(Records from a data source)
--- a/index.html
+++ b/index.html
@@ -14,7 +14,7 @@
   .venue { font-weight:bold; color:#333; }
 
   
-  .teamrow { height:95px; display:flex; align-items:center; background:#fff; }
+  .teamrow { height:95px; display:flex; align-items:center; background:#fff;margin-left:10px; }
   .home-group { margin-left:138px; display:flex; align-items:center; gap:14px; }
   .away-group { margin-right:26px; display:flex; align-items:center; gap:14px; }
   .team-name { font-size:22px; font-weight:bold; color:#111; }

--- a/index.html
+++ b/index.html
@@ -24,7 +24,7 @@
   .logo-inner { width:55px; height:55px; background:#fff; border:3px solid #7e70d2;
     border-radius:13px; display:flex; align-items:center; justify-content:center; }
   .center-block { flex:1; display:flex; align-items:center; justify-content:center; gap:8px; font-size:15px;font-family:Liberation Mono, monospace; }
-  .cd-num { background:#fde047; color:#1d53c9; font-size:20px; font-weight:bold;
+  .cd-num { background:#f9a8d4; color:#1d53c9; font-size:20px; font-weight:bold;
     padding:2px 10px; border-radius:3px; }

--

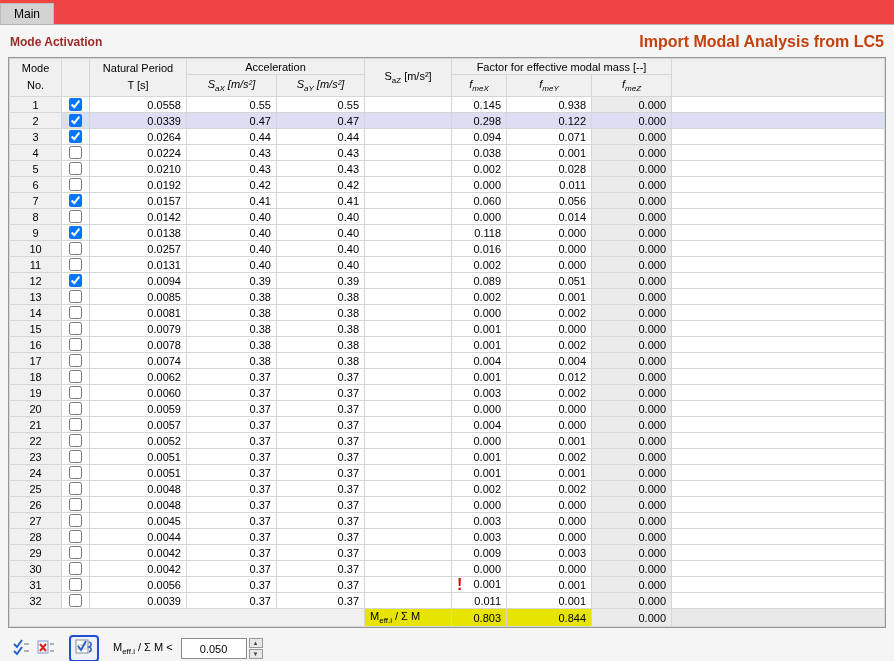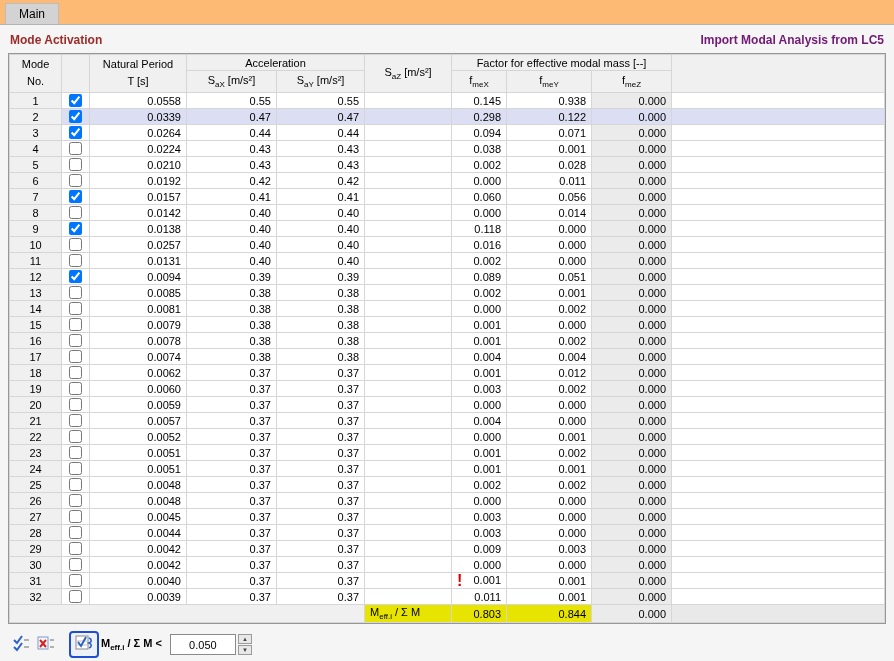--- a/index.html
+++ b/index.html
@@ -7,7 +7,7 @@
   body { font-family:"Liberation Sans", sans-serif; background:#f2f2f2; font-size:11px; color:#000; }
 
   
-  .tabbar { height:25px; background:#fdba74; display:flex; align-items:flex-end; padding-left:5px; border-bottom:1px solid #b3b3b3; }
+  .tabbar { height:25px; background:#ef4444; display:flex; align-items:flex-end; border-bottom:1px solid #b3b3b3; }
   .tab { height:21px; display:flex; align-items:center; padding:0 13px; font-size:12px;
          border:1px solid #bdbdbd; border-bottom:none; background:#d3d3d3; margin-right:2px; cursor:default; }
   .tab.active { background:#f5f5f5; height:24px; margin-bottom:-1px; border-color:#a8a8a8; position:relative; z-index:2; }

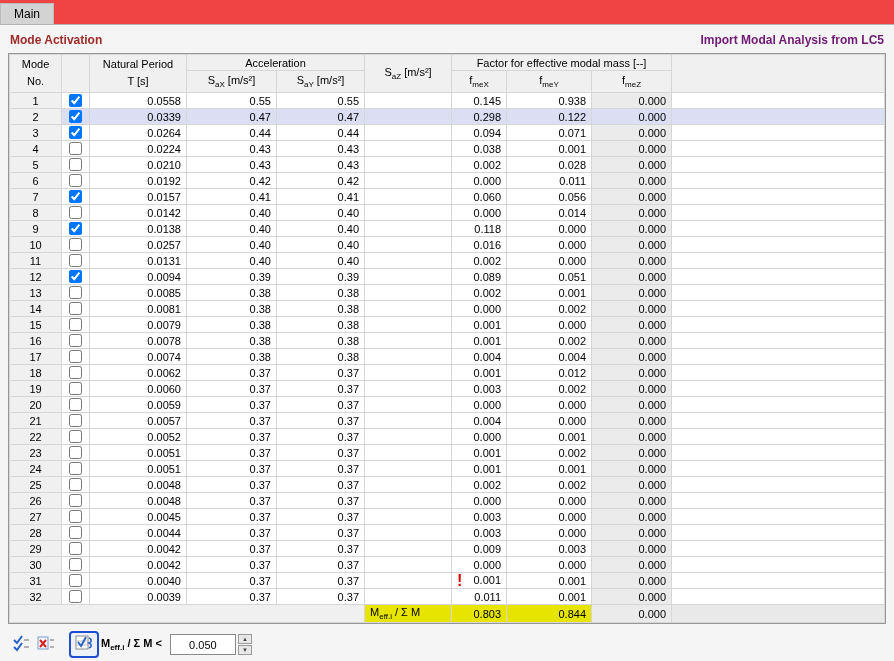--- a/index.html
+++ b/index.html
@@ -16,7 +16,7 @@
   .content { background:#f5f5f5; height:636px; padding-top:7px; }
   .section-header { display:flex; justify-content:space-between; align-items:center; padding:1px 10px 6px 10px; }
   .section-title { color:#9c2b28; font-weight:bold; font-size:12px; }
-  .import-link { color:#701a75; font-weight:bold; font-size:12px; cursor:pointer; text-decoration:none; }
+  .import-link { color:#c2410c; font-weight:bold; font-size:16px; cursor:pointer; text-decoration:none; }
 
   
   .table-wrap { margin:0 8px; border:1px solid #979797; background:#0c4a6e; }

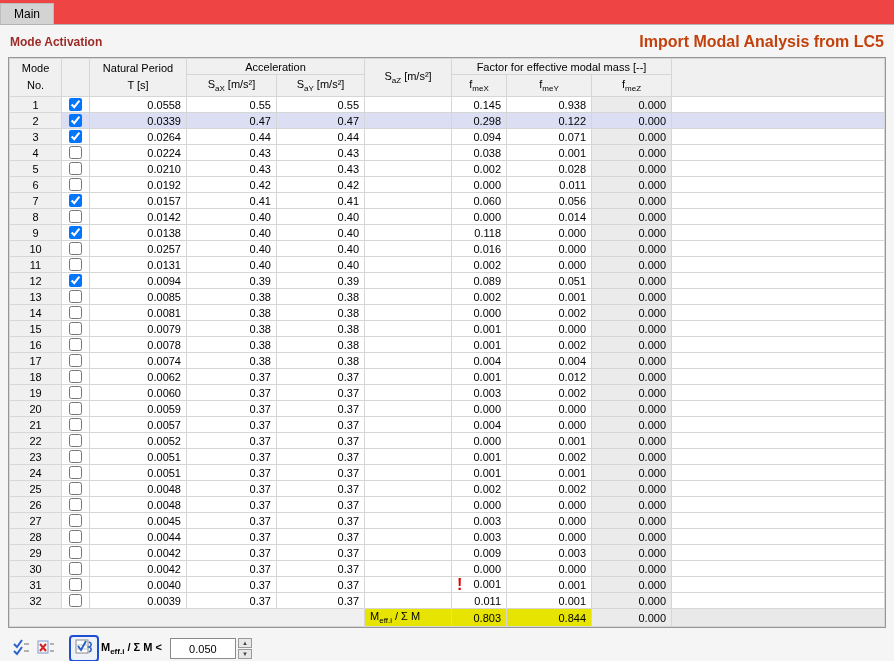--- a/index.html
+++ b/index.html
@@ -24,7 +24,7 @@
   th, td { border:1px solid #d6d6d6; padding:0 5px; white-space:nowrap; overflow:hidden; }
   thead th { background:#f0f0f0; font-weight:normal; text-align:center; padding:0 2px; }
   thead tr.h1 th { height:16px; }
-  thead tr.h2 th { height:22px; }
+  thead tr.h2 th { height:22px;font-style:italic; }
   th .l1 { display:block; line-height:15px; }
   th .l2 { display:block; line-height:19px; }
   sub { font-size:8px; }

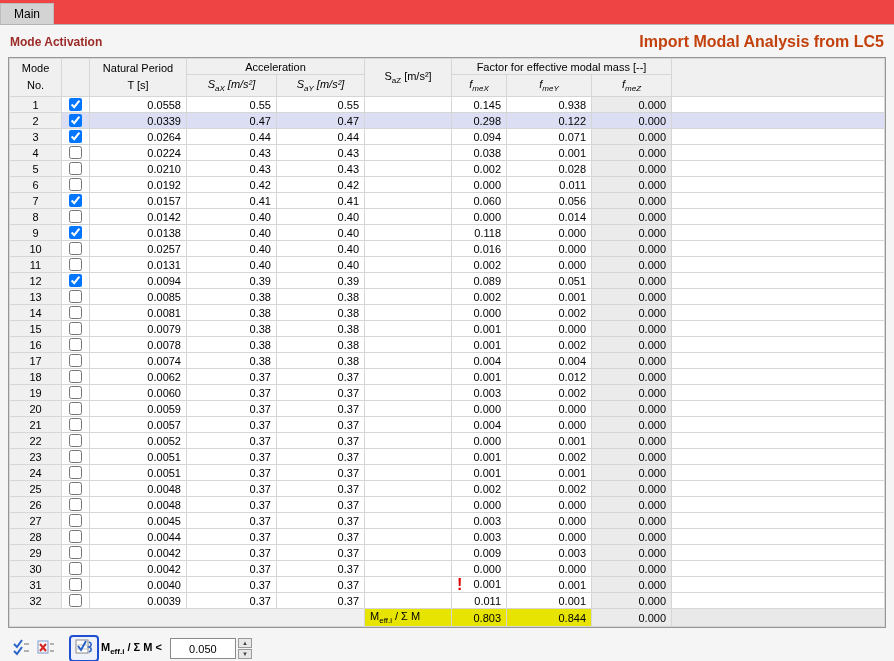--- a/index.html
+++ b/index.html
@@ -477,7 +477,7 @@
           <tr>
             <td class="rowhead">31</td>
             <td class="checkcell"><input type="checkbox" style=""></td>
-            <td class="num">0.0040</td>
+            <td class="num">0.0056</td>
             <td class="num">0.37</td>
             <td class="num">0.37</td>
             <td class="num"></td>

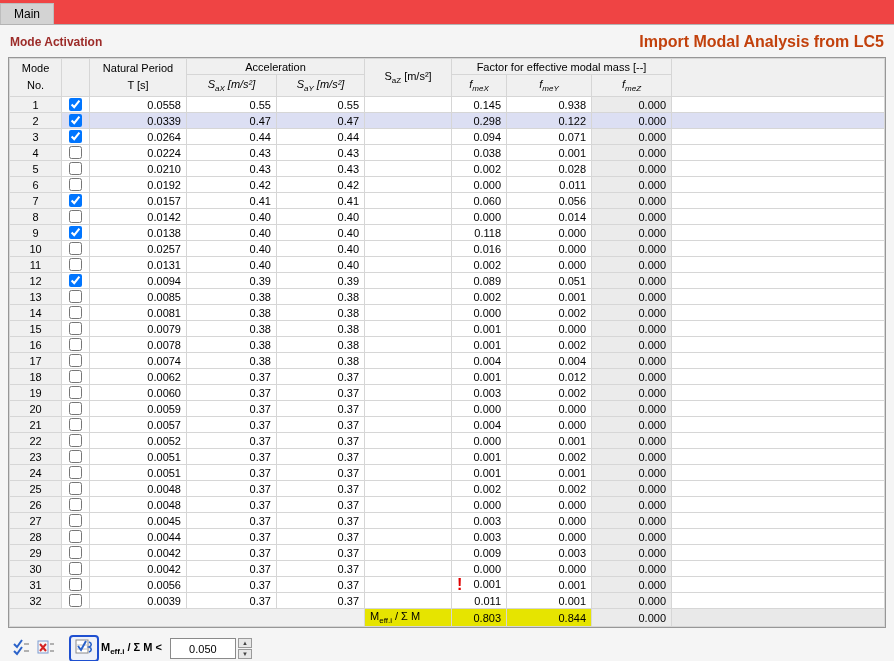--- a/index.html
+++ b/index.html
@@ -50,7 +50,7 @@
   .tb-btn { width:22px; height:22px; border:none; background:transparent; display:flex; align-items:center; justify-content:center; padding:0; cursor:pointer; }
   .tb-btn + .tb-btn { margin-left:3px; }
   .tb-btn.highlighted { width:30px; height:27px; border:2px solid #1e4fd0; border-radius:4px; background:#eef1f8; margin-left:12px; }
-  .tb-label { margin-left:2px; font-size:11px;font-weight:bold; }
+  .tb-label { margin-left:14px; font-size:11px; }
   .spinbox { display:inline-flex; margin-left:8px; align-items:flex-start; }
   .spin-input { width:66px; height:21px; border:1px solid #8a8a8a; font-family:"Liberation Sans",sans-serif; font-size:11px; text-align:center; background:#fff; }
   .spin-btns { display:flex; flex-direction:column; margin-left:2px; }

Exercise directions
Repeat word for word the lines above that run from the line containing "sans-serif; background:#f2f2f2; font-size:11px;" through the line containing "height:25px; background:#fdba74; display:flex;", both ends included, and nothing else.

Solution for this exercise
   body { font-family:"Liberation Sans", sans-serif; background:#f2f2f2; font-size:11px; color:#000; }
 
   
-  .tabbar { height:25px; background:#fdba74; display:flex; align-items:flex-end; padding-left:5px; border-bottom:1px solid #b3b3b3; }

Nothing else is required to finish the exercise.